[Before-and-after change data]
....................
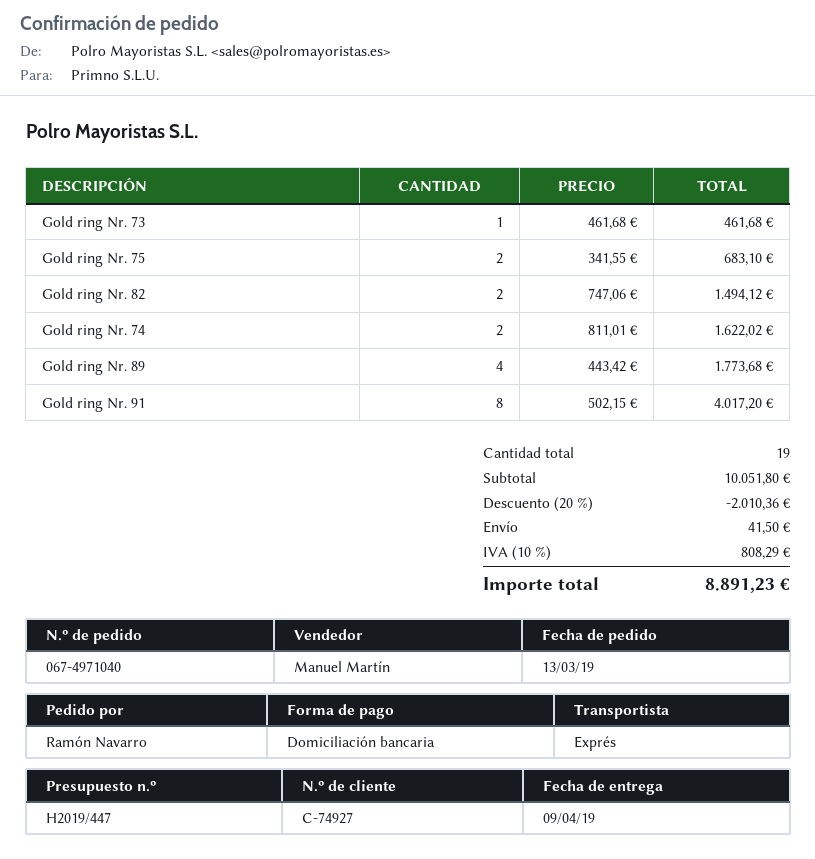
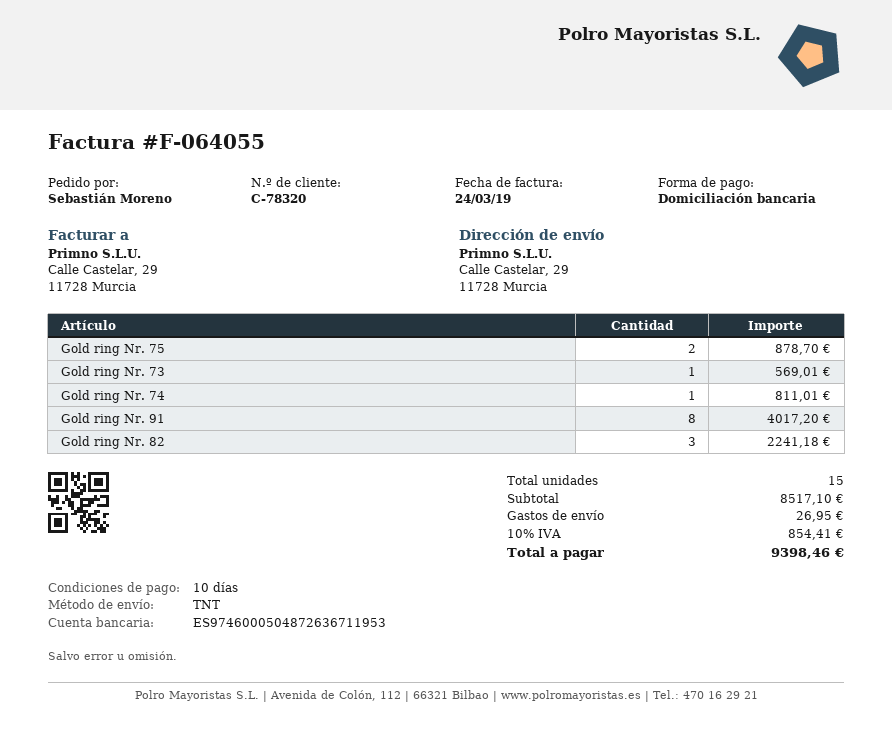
customer number: C-74927 -> C-78320
ordered by: Ramón Navarro -> Sebastián Moreno
shipping method: express -> TNT
Gold ring Nr. 73: 1 for 461.68 -> 1 for 569.01
Gold ring Nr. 75: 2 for 683.10 -> 2 for 878.70
Gold ring Nr. 82: 2 for 1494.12 -> 3 for 2241.18
Gold ring Nr. 74: 2 for 1622.02 -> 1 for 811.01
Gold ring Nr. 89: 4 for 1773.68 -> none
total quantity: 19 -> 15
subtotal: 10051.80 -> 8517.10
discount: 20% = 2010.36 -> none
shipping: 41.50 -> 26.95
tax: 10% = 808.29 -> 10% = 854.41
total: 8891.23 -> 9398.46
....................
### Requirement:
Count the lines in the records above that contain the word "ring", and reply with only that number.

### Task solution:
5